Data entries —
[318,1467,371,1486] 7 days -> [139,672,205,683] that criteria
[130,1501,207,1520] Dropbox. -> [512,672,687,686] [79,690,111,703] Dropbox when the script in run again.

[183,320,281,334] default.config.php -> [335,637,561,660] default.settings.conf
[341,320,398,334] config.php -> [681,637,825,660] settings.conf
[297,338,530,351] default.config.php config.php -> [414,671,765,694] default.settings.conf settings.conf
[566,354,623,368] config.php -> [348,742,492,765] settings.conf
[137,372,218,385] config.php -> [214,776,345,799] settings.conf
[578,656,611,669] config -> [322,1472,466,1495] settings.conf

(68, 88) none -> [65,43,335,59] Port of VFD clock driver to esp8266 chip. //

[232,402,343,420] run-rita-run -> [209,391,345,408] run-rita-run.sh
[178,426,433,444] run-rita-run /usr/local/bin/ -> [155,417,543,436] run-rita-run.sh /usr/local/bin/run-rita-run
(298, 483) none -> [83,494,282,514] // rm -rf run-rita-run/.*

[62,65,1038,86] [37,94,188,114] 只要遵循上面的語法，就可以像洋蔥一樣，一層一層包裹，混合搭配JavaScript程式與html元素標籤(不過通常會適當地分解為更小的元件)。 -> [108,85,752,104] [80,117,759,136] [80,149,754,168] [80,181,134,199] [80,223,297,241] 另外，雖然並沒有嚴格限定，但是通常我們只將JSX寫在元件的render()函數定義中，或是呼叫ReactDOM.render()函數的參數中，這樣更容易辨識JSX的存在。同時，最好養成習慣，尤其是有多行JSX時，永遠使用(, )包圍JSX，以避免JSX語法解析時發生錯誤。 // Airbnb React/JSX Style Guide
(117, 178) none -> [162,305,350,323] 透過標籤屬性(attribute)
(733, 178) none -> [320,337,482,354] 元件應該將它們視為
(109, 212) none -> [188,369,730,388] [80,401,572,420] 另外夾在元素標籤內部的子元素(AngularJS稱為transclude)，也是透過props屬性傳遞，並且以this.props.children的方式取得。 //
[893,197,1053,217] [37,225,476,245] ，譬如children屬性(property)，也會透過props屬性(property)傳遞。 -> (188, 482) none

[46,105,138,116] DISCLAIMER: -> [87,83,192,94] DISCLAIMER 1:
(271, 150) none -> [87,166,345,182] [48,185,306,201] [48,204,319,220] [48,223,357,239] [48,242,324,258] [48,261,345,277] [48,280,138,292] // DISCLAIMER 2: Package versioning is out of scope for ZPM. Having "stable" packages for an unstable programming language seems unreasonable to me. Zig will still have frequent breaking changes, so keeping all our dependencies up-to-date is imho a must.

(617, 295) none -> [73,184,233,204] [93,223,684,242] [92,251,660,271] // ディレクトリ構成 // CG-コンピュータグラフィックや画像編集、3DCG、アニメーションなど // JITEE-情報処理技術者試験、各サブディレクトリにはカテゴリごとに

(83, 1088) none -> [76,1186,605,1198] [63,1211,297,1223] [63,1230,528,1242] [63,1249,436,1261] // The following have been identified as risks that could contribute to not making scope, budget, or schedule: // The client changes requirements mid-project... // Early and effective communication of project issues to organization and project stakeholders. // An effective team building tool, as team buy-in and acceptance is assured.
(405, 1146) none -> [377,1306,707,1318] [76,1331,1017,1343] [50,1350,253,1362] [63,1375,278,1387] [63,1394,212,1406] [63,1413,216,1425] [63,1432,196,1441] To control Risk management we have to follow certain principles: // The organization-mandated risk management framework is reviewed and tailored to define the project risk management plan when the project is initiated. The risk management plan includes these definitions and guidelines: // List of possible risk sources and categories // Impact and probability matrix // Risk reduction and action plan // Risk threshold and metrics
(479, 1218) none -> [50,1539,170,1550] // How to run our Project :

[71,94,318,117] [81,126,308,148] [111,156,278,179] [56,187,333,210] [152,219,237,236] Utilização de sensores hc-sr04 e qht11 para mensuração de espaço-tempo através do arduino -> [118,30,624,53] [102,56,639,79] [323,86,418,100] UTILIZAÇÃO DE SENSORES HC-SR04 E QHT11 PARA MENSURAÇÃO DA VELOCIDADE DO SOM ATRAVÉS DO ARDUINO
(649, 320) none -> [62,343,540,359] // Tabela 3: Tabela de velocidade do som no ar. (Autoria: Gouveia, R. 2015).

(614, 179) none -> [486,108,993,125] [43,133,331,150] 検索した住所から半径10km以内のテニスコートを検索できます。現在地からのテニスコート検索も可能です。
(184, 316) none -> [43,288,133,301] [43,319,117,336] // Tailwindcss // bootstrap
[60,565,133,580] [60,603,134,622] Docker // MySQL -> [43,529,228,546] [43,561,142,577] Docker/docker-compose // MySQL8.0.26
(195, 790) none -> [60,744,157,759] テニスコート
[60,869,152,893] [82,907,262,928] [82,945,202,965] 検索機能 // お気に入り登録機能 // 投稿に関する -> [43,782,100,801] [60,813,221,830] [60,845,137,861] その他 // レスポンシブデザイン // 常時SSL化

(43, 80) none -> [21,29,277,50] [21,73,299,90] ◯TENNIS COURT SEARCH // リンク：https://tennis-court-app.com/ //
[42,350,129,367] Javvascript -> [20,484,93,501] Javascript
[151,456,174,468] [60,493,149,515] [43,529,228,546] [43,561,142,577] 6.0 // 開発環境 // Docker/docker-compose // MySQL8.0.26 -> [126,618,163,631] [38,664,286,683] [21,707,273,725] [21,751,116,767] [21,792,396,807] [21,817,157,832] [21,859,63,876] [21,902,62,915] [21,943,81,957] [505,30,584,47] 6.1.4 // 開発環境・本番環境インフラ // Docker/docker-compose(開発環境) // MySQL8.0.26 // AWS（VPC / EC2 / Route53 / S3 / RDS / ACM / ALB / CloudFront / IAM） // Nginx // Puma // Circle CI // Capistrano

WHAT YOU HAVE TO DO — Above are records; repeat only the lines starting at the line with "(117, 178) none" and ending at the line with "(109, 212) none", exactly as they appear, both included.

EXERCISE ANSWER —
(117, 178) none -> [162,305,350,323] 透過標籤屬性(attribute)
(733, 178) none -> [320,337,482,354] 元件應該將它們視為
(109, 212) none -> [188,369,730,388] [80,401,572,420] 另外夾在元素標籤內部的子元素(AngularJS稱為transclude)，也是透過props屬性傳遞，並且以this.props.children的方式取得。 //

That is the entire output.